#### EXERCISE
Your output should be the exact lines from the start of the data through the line containing "line-height: 15.2px;", with no pictures.
* * * *
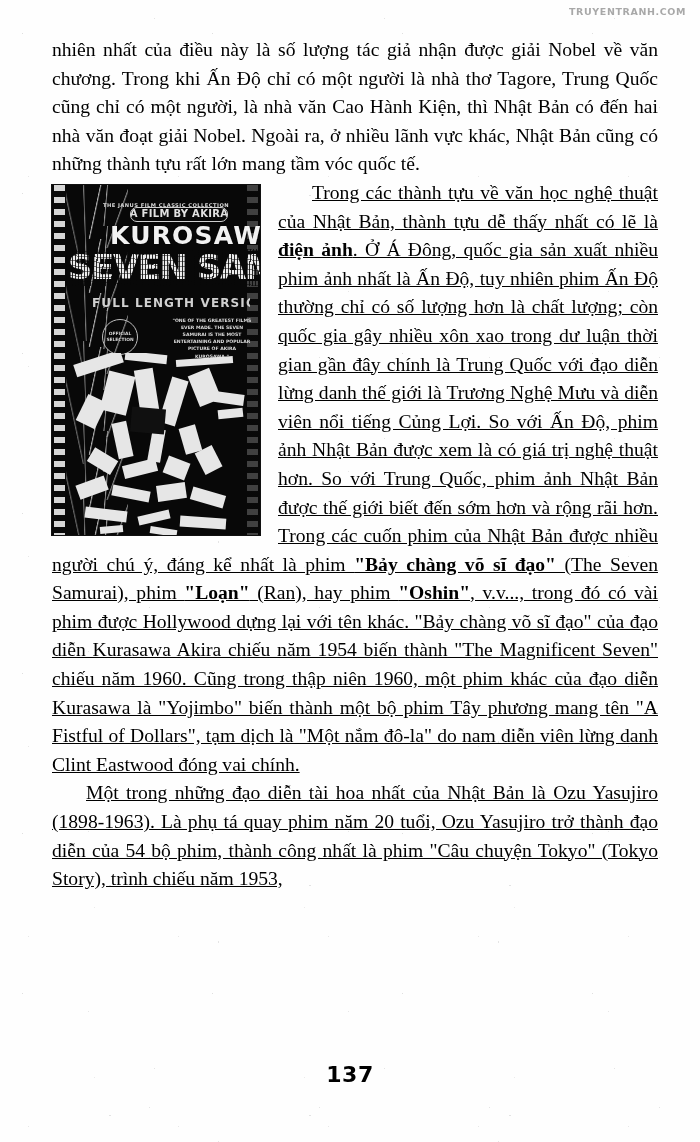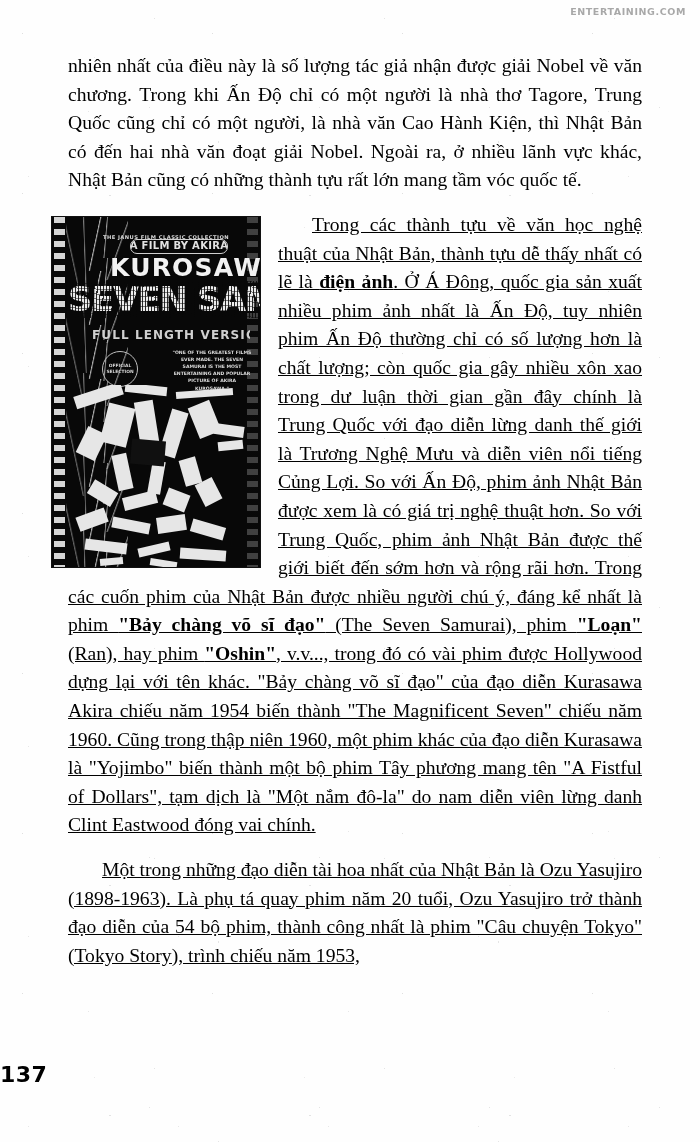--- a/index.html
+++ b/index.html
@@ -59,21 +59,21 @@
     left: 52px;
     top: 36px;
     width: 606px;
     font-size: 19.6px;
     line-height: 28.6px;
     text-align: justify;
     text-justify: inter-word;
     hyphens: none;
   }
 
-  .para { margin: 16px; }
+  .para { margin: 0; }
   .para + .para { margin-top: 0; }
   .indent { text-indent: 34px; text-decoration: underline; }
 
   b, strong { font-weight: 700; }
 
   
   .poster {
     float: left;
     width: 208px;
     height: 350px;
@@ -248,35 +248,35 @@
     transform-origin: center;
   }
   .poster-photo .dark {
     background: #101010;
   }
 
   .page-number {
     position: absolute;
     left: 0; right: 0;
     top: 1062px;
-    text-align: left;
+    text-align: center;
     font-family: "DejaVu Sans", sans-serif;
     font-size: 22px;
     font-weight: 700;
     letter-spacing: .5px;
   }
 </style>
 </head>
 <body>
 
 <div class="page">
 
   <div class="speckle"></div>
 
-  <div class="watermark">ENTERTAINING.COM</div>
+  <div class="watermark">TRUYENTRANH.COM</div>
 
   <div class="body-text">
 
     <p class="para">nhiên nhất của điều này là số lượng tác giả nhận được giải Nobel về văn chương. Trong khi Ấn Độ chỉ có một người là nhà thơ Tagore, Trung Quốc cũng chỉ có một người, là nhà văn Cao Hành Kiện, thì Nhật Bản có đến hai nhà văn đoạt giải Nobel. Ngoài ra, ở nhiều lãnh vực khác, Nhật Bản cũng có những thành tựu rất lớn mang tầm vóc quốc tế.</p>
 
     <div class="poster">
       <div class="sprockets"></div>
       <div class="sprockets right"></div>
       <div class="streaks"></div>
 

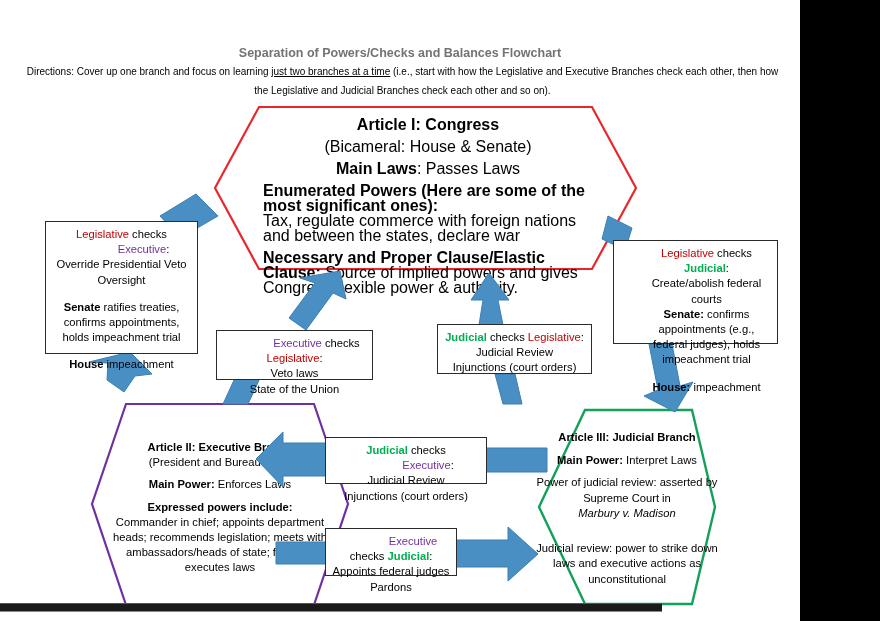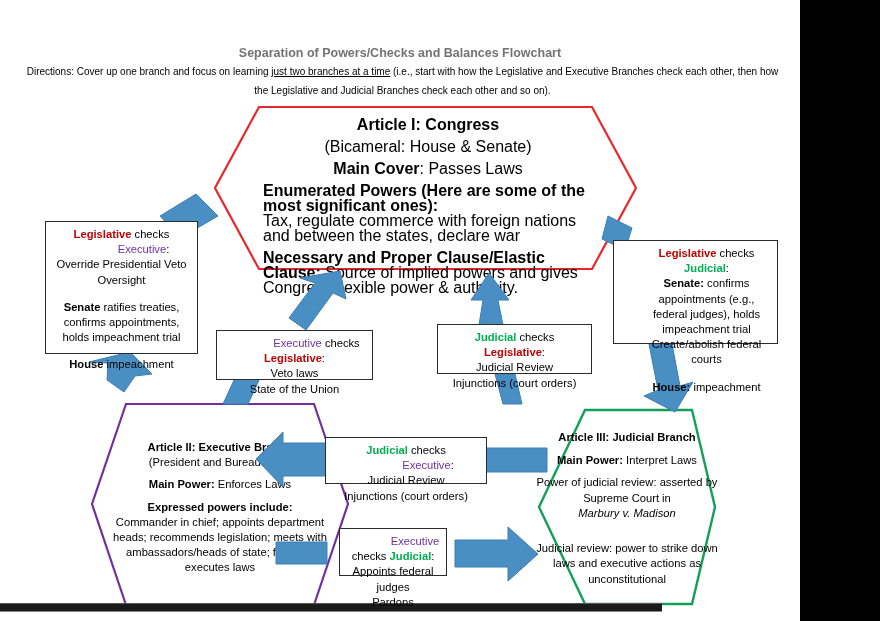--- a/index.html
+++ b/index.html
@@ -103,30 +103,30 @@
     box-sizing: border-box;
     background: #ffffff;
     border: 1.4px solid #2b2b2b;
     color: #000000;
     font-size: 11.2px;
     line-height: 15.2px;
     text-align: center;
     padding: 5px 6px;
     z-index: 5;
   }
-  .leg { color: #c00000; font-weight: bold; }
+  .leg { color: #c00000; font-weight: normal; }
   .exe { color: #7030a0; font-weight: normal; padding-left: 44px; }
   .jud { color: #00b050; font-weight: bold; }
 
   #box-leg-exe { left: 45px;  top: 221px; width: 153px; height: 133px; }
   #box-leg-jud { left: 613px; top: 240px; width: 165px; height: 104px; padding-left: 28px; }
   #box-exe-leg { left: 216px; top: 330px; width: 157px; height: 50px; }
   #box-jud-leg { left: 437px; top: 324px; width: 155px; height: 50px; }
   #box-jud-exe { left: 325px; top: 437px; width: 162px; height: 47px; }
-  #box-exe-jud { left: 339px; top: 528px; width: 108px; height: 48px; }
+  #box-exe-jud { left: 325px; top: 528px; width: 132px; height: 48px; }
 
   
   .arrow-layer {
     position: absolute;
     left: 0; top: 0;
     width: 880px; height: 621px;
     z-index: 1;
     pointer-events: none;
   }
 </style>
@@ -193,21 +193,21 @@
 
   <div class="hex" id="hex-congress">
     <svg width="425" height="166" viewBox="0 0 425 166">
       <polygon points="46,2 379,2 423,83 379,164 46,164 2,83" fill="#ffffff" stroke="#e8272c" stroke-width="2.2"></polygon>
     </svg>
     <div class="hex-text">
       <div class="ctr"><b>Article I: Congress</b></div>
       <div class="sp"></div>
       <div class="ctr">(Bicameral: House &amp; Senate)</div>
       <div class="sp"></div>
-      <div class="ctr"><b>Main Cover</b><span>: Passes Laws</span></div>
+      <div class="ctr"><b>Main Laws</b><span>: Passes Laws</span></div>
       <div class="sp"></div>
       <div class="lft"><b>Enumerated Powers (Here are some of the most significant ones):</b></div>
       <div class="lft">Tax, regulate commerce with foreign nations and between the states, declare war</div>
       <div class="sp"></div>
       <div class="lft"><b>Necessary and Proper Clause/Elastic Clause:</b><span> Source of implied powers and gives Congress flexible power &amp; authority.</span></div>
     </div>
   </div>
 
   <div class="hex" id="hex-executive">
     <svg width="260" height="205" viewBox="0 0 260 205">
@@ -246,22 +246,22 @@
     <div>Override Presidential Veto</div>
     <div>Oversight</div>
     <div class="sp-lg"></div>
     <div><b>Senate</b><span> ratifies treaties, confirms appointments, holds impeachment trial</span></div>
     <div class="sp-lg"></div>
     <div><b>House</b><span> impeachment</span></div>
   </div>
 
   <div class="checkbox" id="box-leg-jud">
     <div><span class="leg">Legislative</span><span> checks </span><span class="jud">Judicial</span><span>:</span></div>
+    <div>Create/abolish federal courts</div>
     <div><b>Senate:</b><span> confirms appointments (e.g., federal judges), holds impeachment trial</span></div>
-    <div>Create/abolish federal courts</div>
     <div class="sp-lg"></div>
     <div><b>House:</b><span> impeachment</span></div>
   </div>
 
   <div class="checkbox" id="box-exe-leg">
     <div><span class="exe">Executive</span><span> checks </span><span class="leg">Legislative</span><span>:</span></div>
     <div>Veto laws</div>
     <div>State of the Union</div>
   </div>
 

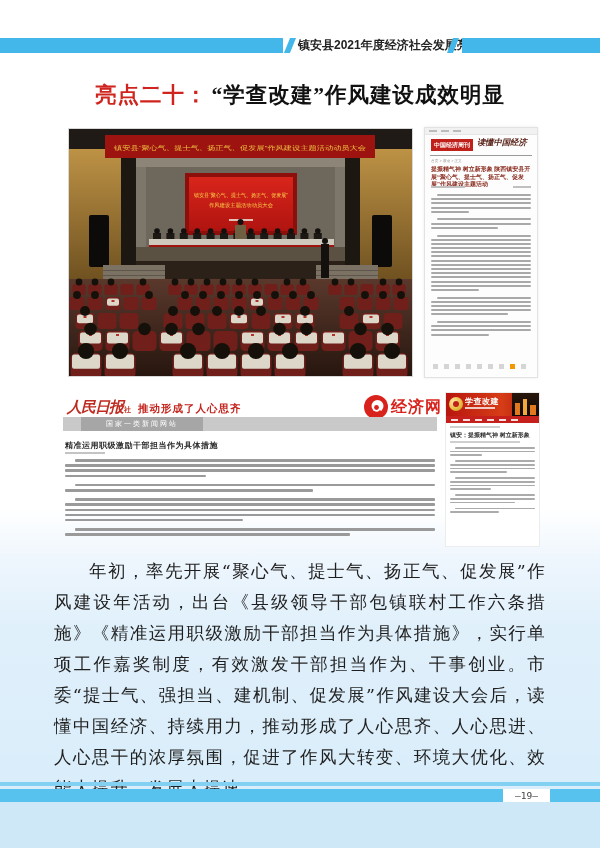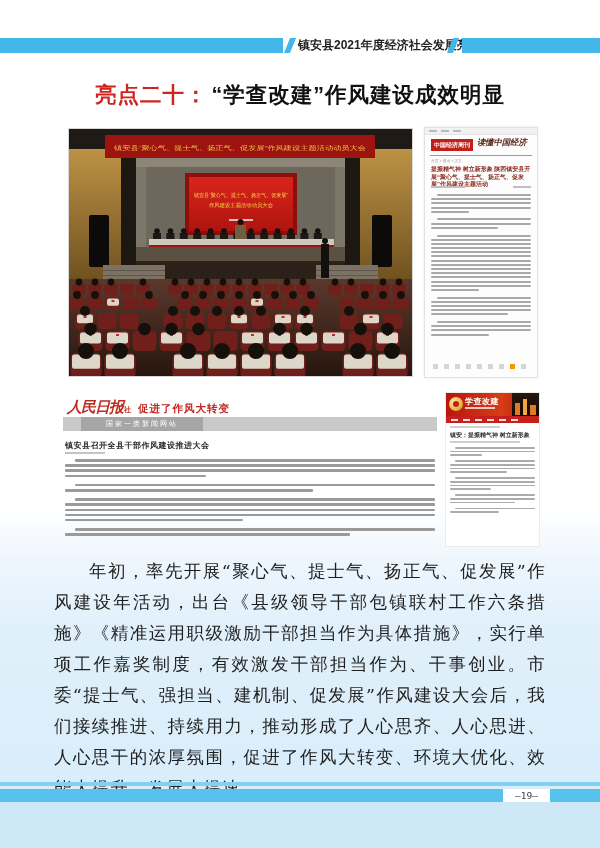--- a/index.html
+++ b/index.html
@@ -9,21 +9,21 @@
   
   .band{position:absolute;top:38px;height:15px;background:#43b7ea;}
   .band.l{left:0;width:283px;}
   .band.r{left:462px;width:138px;}
   .slash{position:absolute;top:38px;width:6px;height:15px;background:#43b7ea;transform:skewX(-22deg);}
   .topbar-title{position:absolute;top:37px;left:298px;width:150px;height:17px;
     font-size:12px;font-weight:bold;color:#222;letter-spacing:0;line-height:17px;white-space:nowrap;}
   
   .doc-title{position:absolute;top:80px;left:0;width:600px;text-align:center;
     font-size:21.5px;font-weight:bold;color:#111;letter-spacing:1px;white-space:nowrap;
-    font-family:Liberation Sans, sans-serif;}
+    font-family:Liberation Serif, serif;}
   .doc-title .red{color:#d0251f;margin-right:4px;}
   
   .photo{position:absolute;left:68px;top:128px;width:343px;height:247px;border:1px solid #d8d8d8;background:#2b2119;}
   .photo svg{display:block;}
   
   .weekly{position:absolute;left:424px;top:127px;width:112px;height:249px;background:#fdfdfd;
     border:1px solid #e2e2e2;box-shadow:0 0 3px rgba(0,0,0,.08);overflow:hidden;}
   .wk-top{position:absolute;left:0;top:0;width:100%;height:6px;background:#f1f1f1;border-bottom:1px solid #e5e5e5;}
   .wk-top i{position:absolute;top:2px;width:8px;height:2px;background:#bbb;}
   .wk-logo{position:absolute;left:6px;top:11px;width:42px;height:12px;background:#c01f1a;color:#fff;
@@ -423,26 +423,35 @@
         <i></i>
         <i></i>
         <i></i>
         <i class="on"></i>
         <i></i>
       </div>
   </div>
 
   <div class="pd">
     <div class="pd-masthead">
-      <span class="pd-rmrb">人民日报</span><span class="pd-she">社</span><span class="pd-site">促进了作风大转变</span>
+      <span class="pd-rmrb">人民日报</span><span class="pd-she">社</span><span class="pd-site">推动形成了人心思齐</span>
+    </div>
+    <div class="jj">
+      <svg width="26" height="26" viewBox="0 0 26 26">
+        <circle cx="13" cy="13" r="12" fill="#d8231c"></circle>
+        <circle cx="14.5" cy="12" r="6" fill="#ffffff"></circle>
+        <circle cx="13.5" cy="13.5" r="2.4" fill="#d8231c"></circle>
+        <path d="M6 18 A 9 9 0 0 0 20 19 L 17 16 A 5 5 0 0 1 9 16 Z" fill="#d8231c"></path>
+      </svg>
+      <span class="jj-name">经济网</span>
     </div>
     <div class="pd-badgebar">
       <div class="pd-badge">国家一类新闻网站</div>
     </div>
-    <div class="pd-headline">镇安县召开全县干部作风建设推进大会</div>
+    <div class="pd-headline">精准运用职级激励干部担当作为具体措施</div>
     <div class="pd-date"></div>
     <div class="pd-body skel">
         <div style="height: 2.6px; margin-bottom: 2.6px; background: rgb(154, 154, 154); margin-left: 10px;"></div>
         <div style="height: 2.6px; margin-bottom: 2.6px; background: rgb(154, 154, 154);"></div>
         <div style="height: 2.6px; margin-bottom: 2.6px; background: rgb(154, 154, 154);"></div>
         <div style="height: 2.6px; margin-bottom: 2.6px; background: rgb(154, 154, 154); width: 38%;"></div>
         <div style="height: 4px;"></div>
         <div style="height: 2.6px; margin-bottom: 2.6px; background: rgb(154, 154, 154); margin-left: 10px;"></div>
         <div style="height: 2.6px; margin-bottom: 2.6px; background: rgb(154, 154, 154); width: 67%;"></div>
         <div style="height: 4px;"></div>
@@ -498,20 +507,20 @@
         <div style="height: 1.8px; margin-bottom: 1.8px; background: rgb(171, 171, 171); margin-left: 5px;"></div>
         <div style="height: 1.8px; margin-bottom: 1.8px; background: rgb(171, 171, 171);"></div>
         <div style="height: 1.8px; margin-bottom: 1.8px; background: rgb(171, 171, 171); width: 77%;"></div>
         <div style="height: 2.6px;"></div>
         <div style="height: 1.8px; margin-bottom: 1.8px; background: rgb(171, 171, 171); margin-left: 5px;"></div>
         <div style="height: 1.8px; margin-bottom: 1.8px; background: rgb(171, 171, 171); width: 58%;"></div>
         <div style="height: 2.6px;"></div>
       </div>
   </div>
 
-  <div class="body-para">年初，率先开展“聚心气、提士气、扬正气、促发展”作风建设年活动，出台《县级领导干部包镇联村工作六条措施》《精准运用职级激励干部担当作为具体措施》，实行单项工作嘉奖制度，有效激发干部担当作为、干事创业。市委“提士气、强担当、建机制、促发展”作风建设大会后，我们接续推进、持续用力，推动形成了人心思齐、人心思进、人心思干的浓厚氛围，促进了作风大转变、环境大优化、效能大提升、发展大提速。</div>
+  <div class="body-para">年初，率先开展“聚心气、提士气、扬正气、促发展”作风建设年活动，出台《县级领导干部包镇联村工作六条措施》《精准运用职级激励干部担当作为具体措施》，实行单项工作嘉奖制度，有效激发干部担当作为、干事创业。市委“提士气、强担当、建机制、促发展”作风建设大会后，读懂中国经济、持续用力，推动形成了人心思齐、人心思进、人心思干的浓厚氛围，促进了作风大转变、环境大优化、效能大提升、发展大提速。</div>
 
   <div class="foot-stripe"></div>
   <div class="foot-bar"></div>
   <div class="foot-fill"></div>
   <div class="pageno">—19—</div>
 
 </div>
 
 </body></html>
* * * *
#### PROBLEM SOLUTION
--- a/index.html
+++ b/index.html
@@ -59,21 +59,21 @@
     left: 52px;
     top: 36px;
     width: 606px;
     font-size: 19.6px;
     line-height: 28.6px;
     text-align: justify;
     text-justify: inter-word;
     hyphens: none;
   }
 
-  .para { margin: 16px; }
+  .para { margin: 0; }
   .para + .para { margin-top: 0; }
   .indent { text-indent: 34px; text-decoration: underline; }
 
   b, strong { font-weight: 700; }
 
   
   .poster {
     float: left;
     width: 208px;
     height: 350px;
@@ -248,35 +248,35 @@
     transform-origin: center;
   }
   .poster-photo .dark {
     background: #101010;
   }
 
   .page-number {
     position: absolute;
     left: 0; right: 0;
     top: 1062px;
-    text-align: left;
+    text-align: center;
     font-family: "DejaVu Sans", sans-serif;
     font-size: 22px;
     font-weight: 700;
     letter-spacing: .5px;
   }
 </style>
 </head>
 <body>
 
 <div class="page">
 
   <div class="speckle"></div>
 
-  <div class="watermark">ENTERTAINING.COM</div>
+  <div class="watermark">TRUYENTRANH.COM</div>
 
   <div class="body-text">
 
     <p class="para">nhiên nhất của điều này là số lượng tác giả nhận được giải Nobel về văn chương. Trong khi Ấn Độ chỉ có một người là nhà thơ Tagore, Trung Quốc cũng chỉ có một người, là nhà văn Cao Hành Kiện, thì Nhật Bản có đến hai nhà văn đoạt giải Nobel. Ngoài ra, ở nhiều lãnh vực khác, Nhật Bản cũng có những thành tựu rất lớn mang tầm vóc quốc tế.</p>
 
     <div class="poster">
       <div class="sprockets"></div>
       <div class="sprockets right"></div>
       <div class="streaks"></div>
 

--- a/index.html
+++ b/index.html
@@ -103,30 +103,30 @@
     box-sizing: border-box;
     background: #ffffff;
     border: 1.4px solid #2b2b2b;
     color: #000000;
     font-size: 11.2px;
     line-height: 15.2px;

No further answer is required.